## What the task requires
Among the records below, find the line with "648px; top: 268px;" and the line with "218px; background: #84cc16;". Set down both and every line between, exactly and with no pictures, but nothing else.

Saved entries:
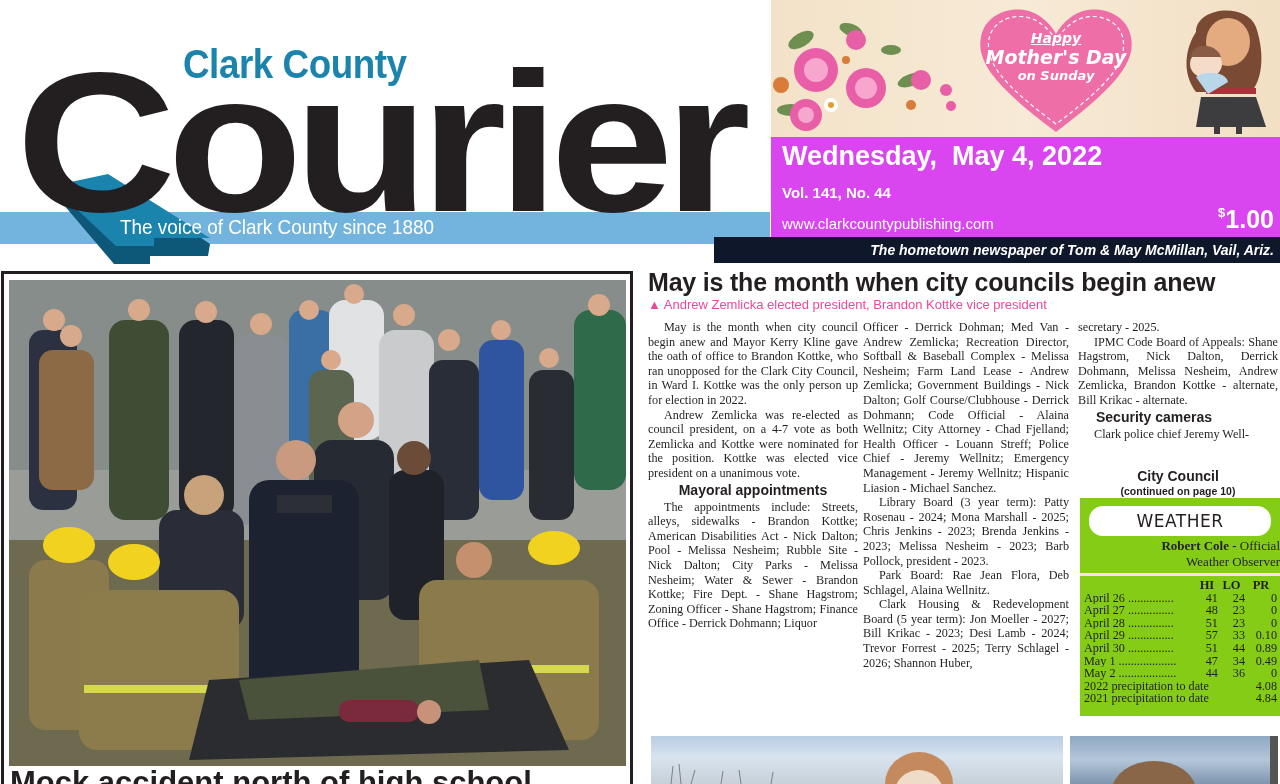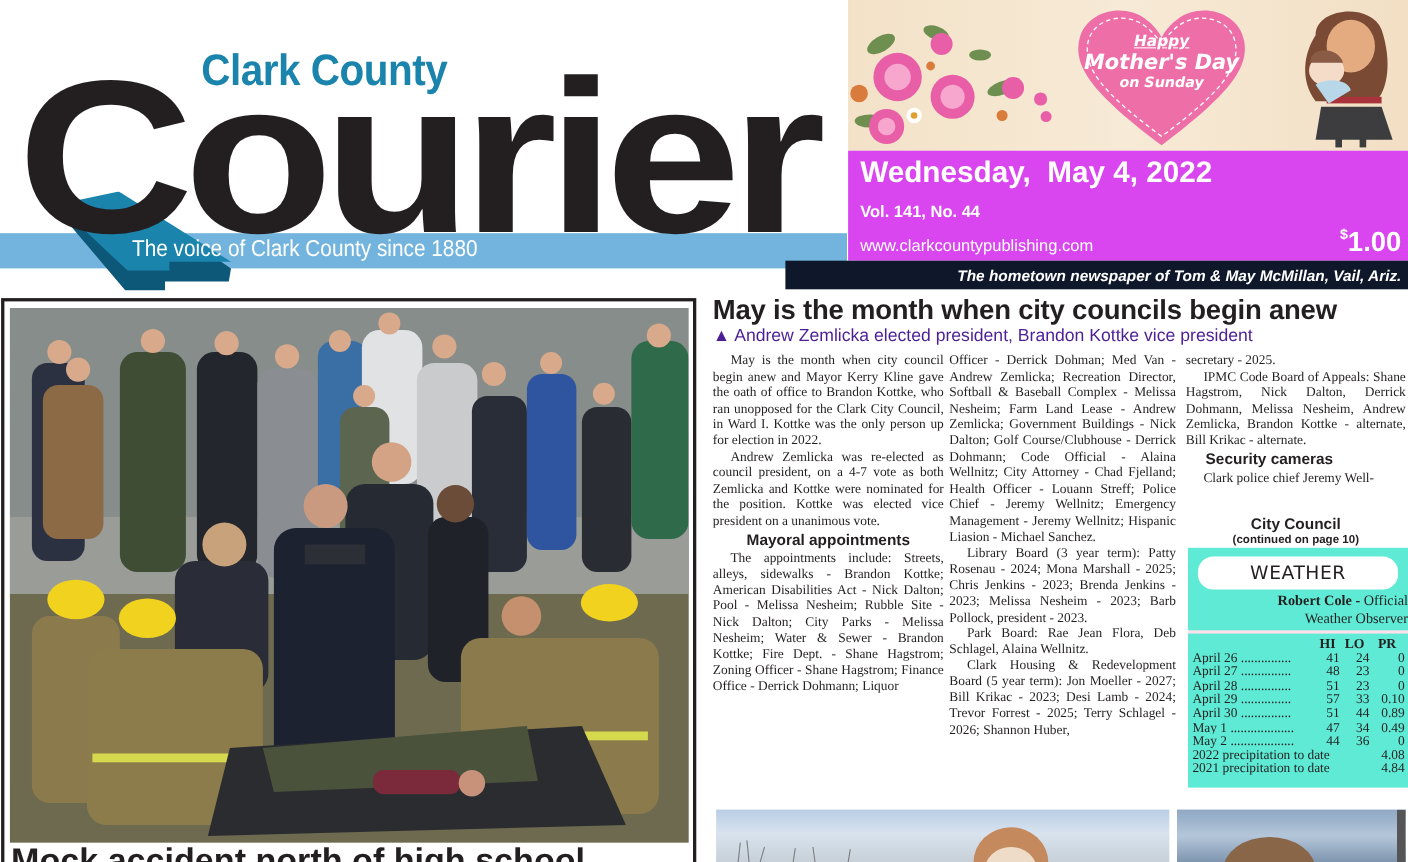--- a/index.html
+++ b/index.html
@@ -36,7 +36,7 @@
 
   
   .story-head { position: absolute; left: 648px; top: 268px; font-family: "Liberation Sans", sans-serif; font-weight: bold; font-size: 25px; color: #231f20; white-space: nowrap; letter-spacing: -0.2px; }
-  .story-deck { position: absolute; left: 648px; top: 297px; font-family: "Liberation Sans", sans-serif; font-size: 16px; color: #4c1d95; white-space: nowrap; }
+  .story-deck { position: absolute; left: 648px; top: 297px; font-family: "Liberation Sans", sans-serif; font-size: 13px; color: #ec4899; white-space: nowrap; }
   .col { position: absolute; top: 320px; font-size: 12.2px; line-height: 14.6px; text-align: justify; color: #231f20; }
   .col p { text-indent: 16px; }
   .col1 { left: 648px; width: 210px; }

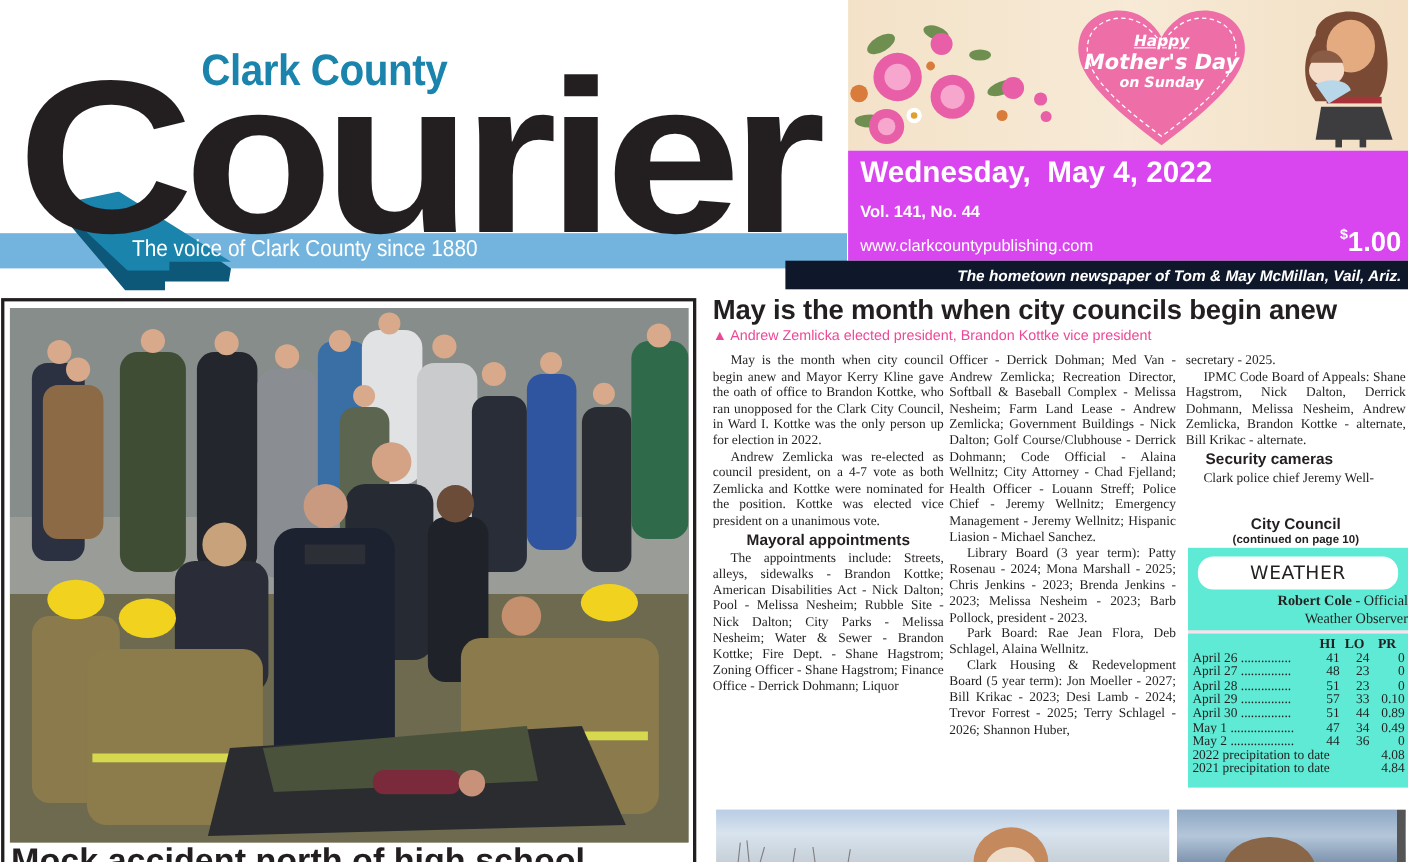--- a/index.html
+++ b/index.html
@@ -48,7 +48,7 @@
   .jump-cont { font-family: "Liberation Sans", sans-serif; font-weight: bold; font-size: 10.5px; text-align: center; }
 
   
-  .weather { position: absolute; left: 1080px; top: 498px; width: 200px; height: 218px; background: #5eead4; }
+  .weather { position: absolute; left: 1080px; top: 498px; width: 200px; height: 218px; background: #84cc16; }
   .weather-pill { position: absolute; left: 9px; top: 8px; width: 182px; height: 30px; background: #fff; border-radius: 14px; text-align: center; font-family: "DejaVu Sans", sans-serif; font-size: 17px; line-height: 30px; color: #231f20; letter-spacing: 0.5px; }
   .observer { position: absolute; left: 0; top: 40px; width: 200px; text-align: right; font-size: 13px; line-height: 16px; color: #231f20; }
   .observer b { font-weight: bold; }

## Answer section
   .story-head { position: absolute; left: 648px; top: 268px; font-family: "Liberation Sans", sans-serif; font-weight: bold; font-size: 25px; color: #231f20; white-space: nowrap; letter-spacing: -0.2px; }
-  .story-deck { position: absolute; left: 648px; top: 297px; font-family: "Liberation Sans", sans-serif; font-size: 16px; color: #4c1d95; white-space: nowrap; }
+  .story-deck { position: absolute; left: 648px; top: 297px; font-family: "Liberation Sans", sans-serif; font-size: 13px; color: #ec4899; white-space: nowrap; }
   .col { position: absolute; top: 320px; font-size: 12.2px; line-height: 14.6px; text-align: justify; color: #231f20; }
   .col p { text-indent: 16px; }
   .col1 { left: 648px; width: 210px; }

--- a/index.html
+++ b/index.html
@@ -48,7 +48,7 @@
   .jump-cont { font-family: "Liberation Sans", sans-serif; font-weight: bold; font-size: 10.5px; text-align: center; }
 
   
-  .weather { position: absolute; left: 1080px; top: 498px; width: 200px; height: 218px; background: #5eead4; }
+  .weather { position: absolute; left: 1080px; top: 498px; width: 200px; height: 218px; background: #84cc16; }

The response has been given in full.